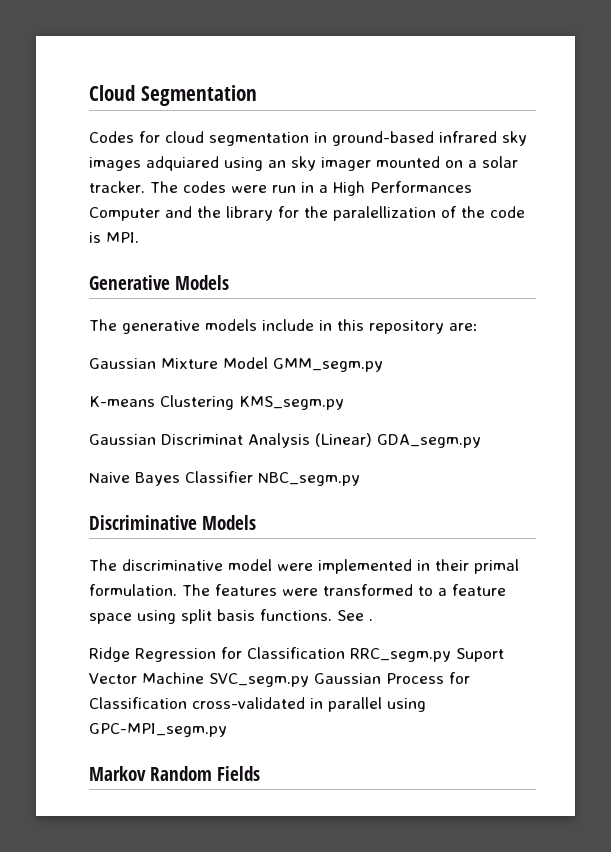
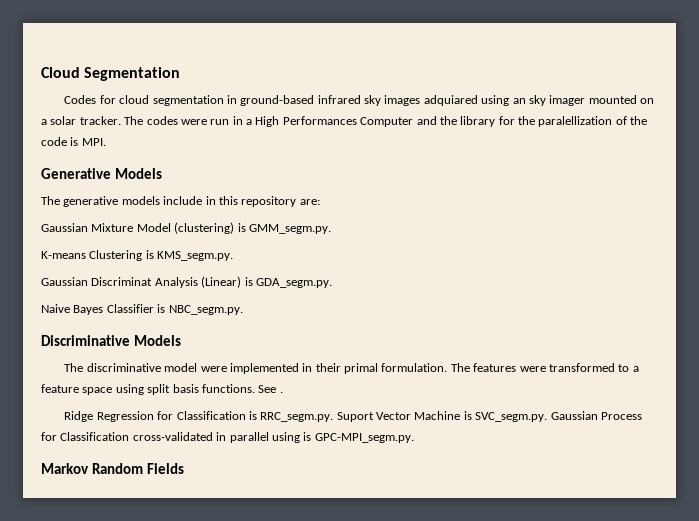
[273,358,383,372] GMM_segm.py -> [174,222,331,234] (clustering) is GMM_segm.py.
[239,396,344,410] KMS_segm.py -> [145,250,234,261] is KMS_segm.py.
[377,434,481,448] GDA_segm.py -> [244,277,332,288] is GDA_segm.py.
[258,472,360,486] NBC_segm.py -> [157,304,243,315] is NBC_segm.py.
[350,648,451,662] RRC_segm.py -> [248,411,334,422] is RRC_segm.py.
[208,673,309,687] SVC_segm.py -> [463,411,548,422] is SVC_segm.py.
[89,723,227,737] GPC-MPI_segm.py -> [303,432,414,443] is GPC-MPI_segm.py.

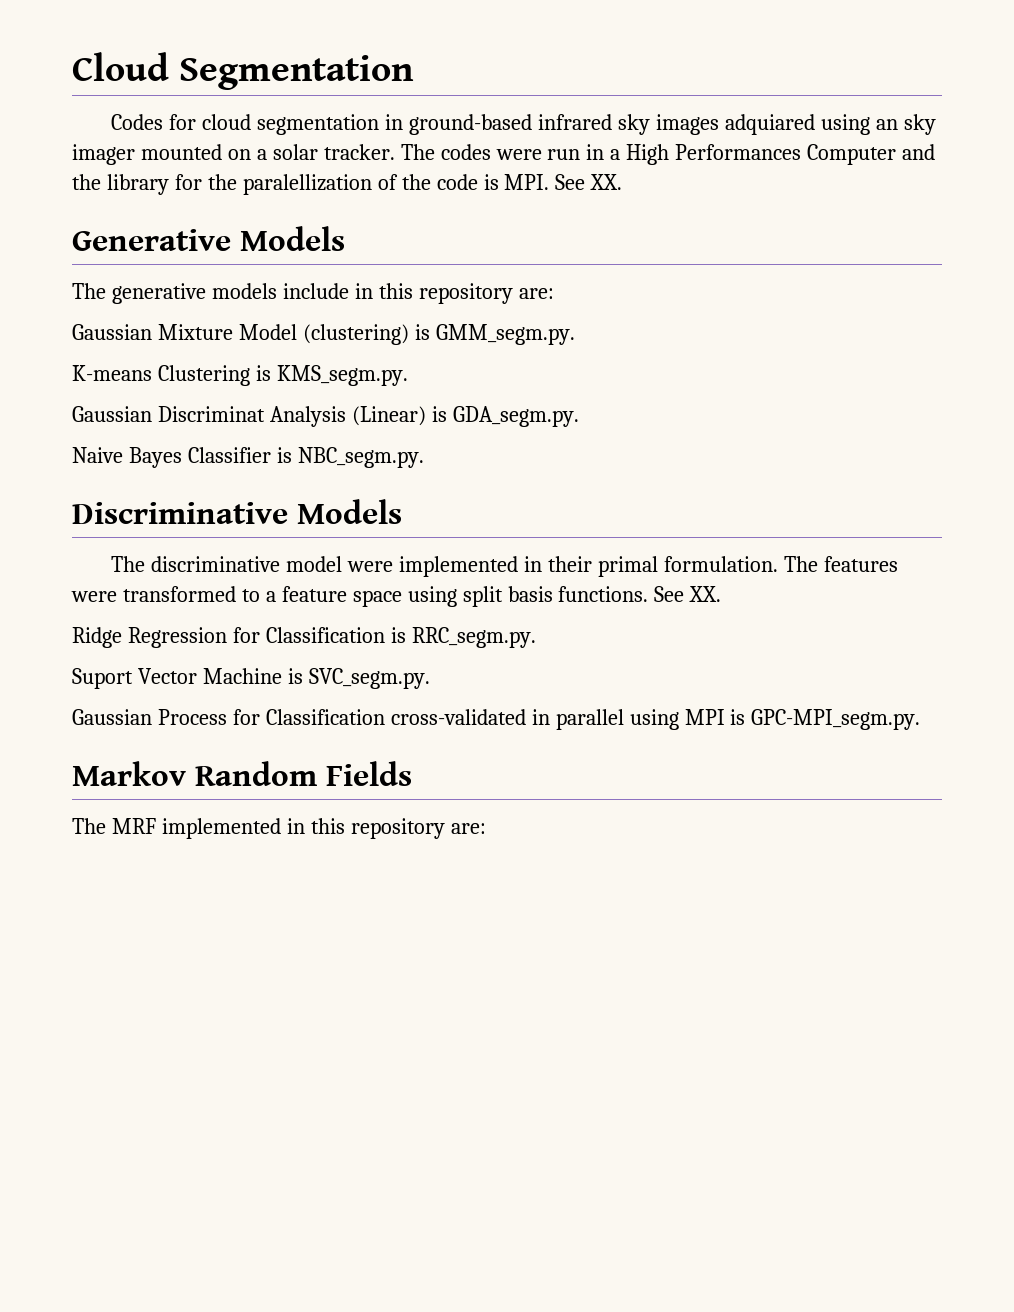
(106, 142) none -> [555,174,623,190] See XX.
[279,391,283,393] . -> [689,586,722,602] XX.
(334, 417) none -> (536, 637) //
(548, 417) none -> (430, 678) //
(300, 437) none -> [684,709,725,725] MPI
(184, 468) none -> [72,818,486,839] // The MRF implemented in this repository are:

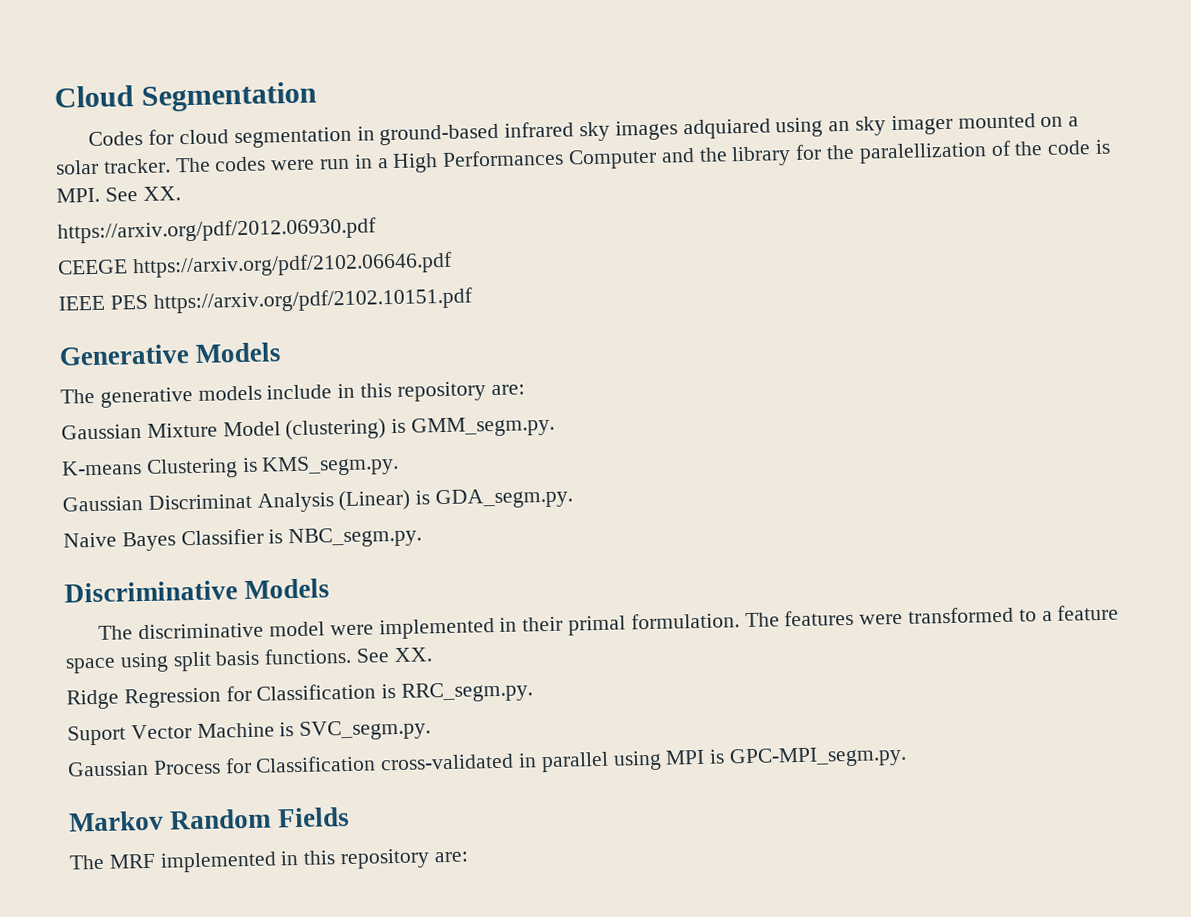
(623, 182) none -> [57,217,377,244] [57,251,453,279] [58,287,473,314] // https://arxiv.org/pdf/2012.06930.pdf // CEEGE https://arxiv.org/pdf/2102.06646.pdf // IEEE PES https://arxiv.org/pdf/2102.10151.pdf

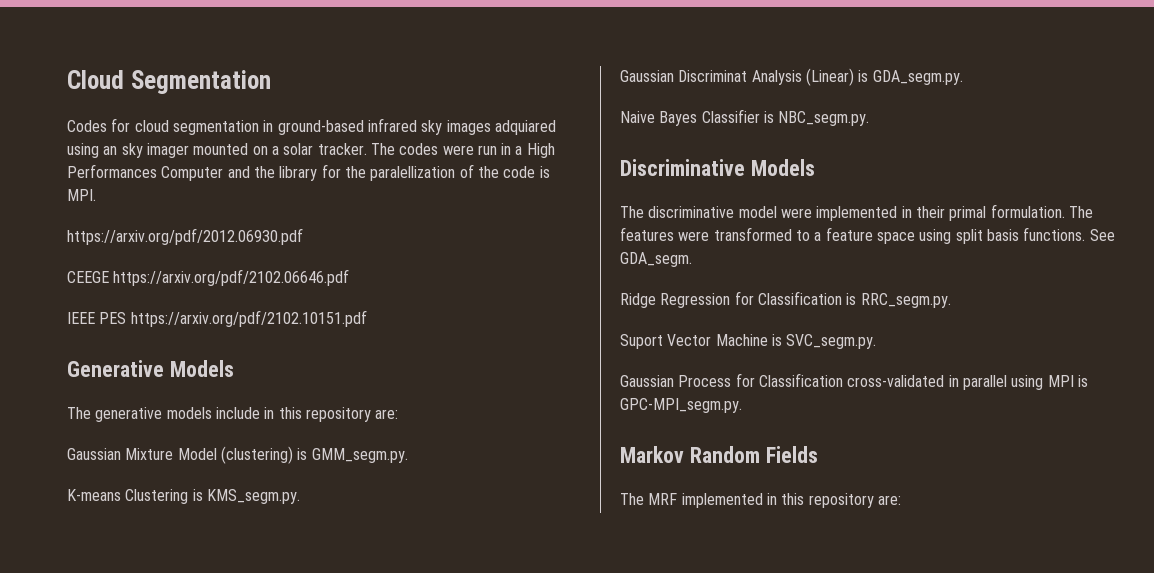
[104,186,181,202] See XX. -> (96, 195) none
[393,647,433,663] XX. -> [620,252,692,267] GDA_segm.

════

Transcribe exactly the lines from the one holding "[279,391,283,393] . -> [689,586,722,602] XX." through the final line of the material above, both ends included; any pictures should be dropped.

> _Response to this exercise_:
[279,391,283,393] . -> [689,586,722,602] XX.
(334, 417) none -> (536, 637) //
(548, 417) none -> (430, 678) //
(300, 437) none -> [684,709,725,725] MPI
(184, 468) none -> [72,818,486,839] // The MRF implemented in this repository are:

(623, 182) none -> [57,217,377,244] [57,251,453,279] [58,287,473,314] // https://arxiv.org/pdf/2012.06930.pdf // CEEGE https://arxiv.org/pdf/2102.06646.pdf // IEEE PES https://arxiv.org/pdf/2102.10151.pdf

[104,186,181,202] See XX. -> (96, 195) none
[393,647,433,663] XX. -> [620,252,692,267] GDA_segm.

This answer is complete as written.